▶ _What the task asks_: Leave out the pictures and repeat the entries below verbatim.

▶ _Listed records_:
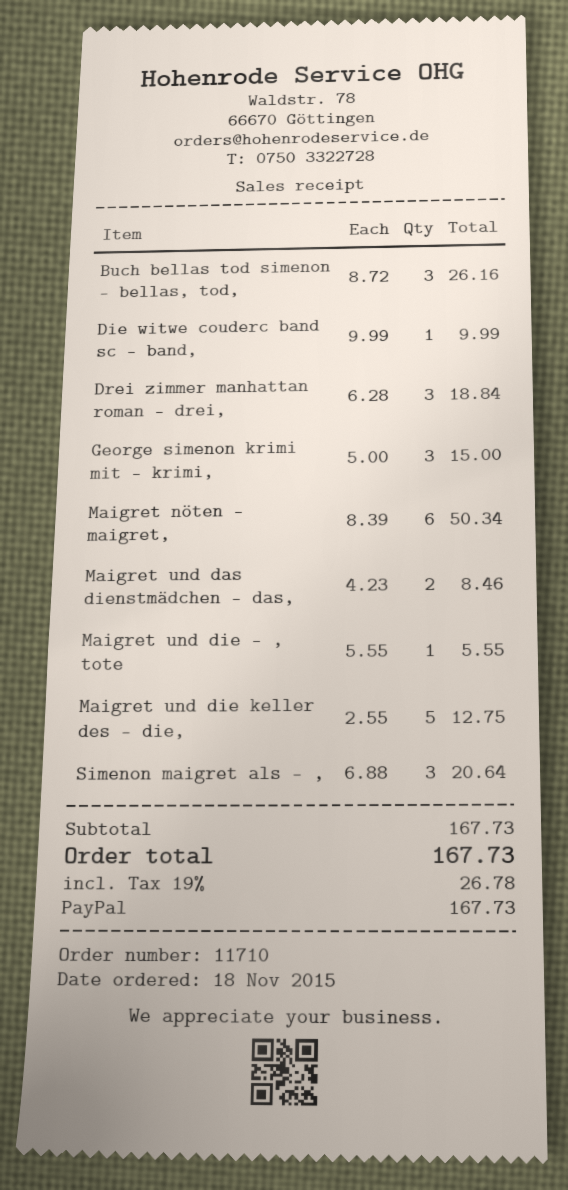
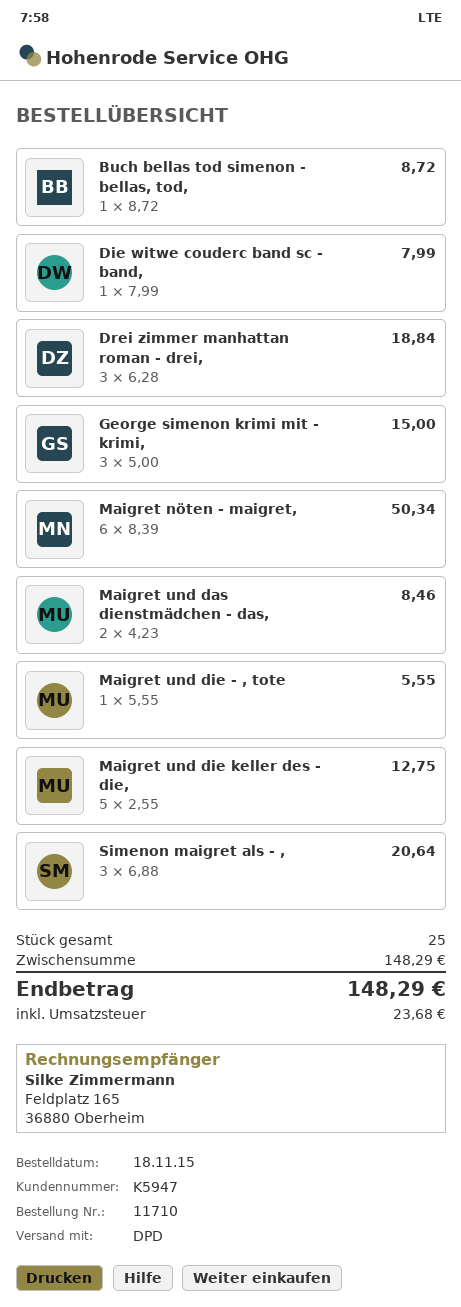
Buch bellas tod simenon - bellas, tod,: 3 x 8.72 = 26.16 -> 1 x 8.72 = 8.72
Die witwe couderc band sc - band,: 1 x 9.99 = 9.99 -> 1 x 7.99 = 7.99
subtotal: 167.73 -> 148.29
tax: 26.78 -> 23.68
total: 167.73 -> 148.29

▶ _Final answer_:
Buch bellas tod simenon - bellas, tod,: 3 x 8.72 = 26.16 -> 1 x 8.72 = 8.72
Die witwe couderc band sc - band,: 1 x 9.99 = 9.99 -> 1 x 7.99 = 7.99
subtotal: 167.73 -> 148.29
tax: 26.78 -> 23.68
total: 167.73 -> 148.29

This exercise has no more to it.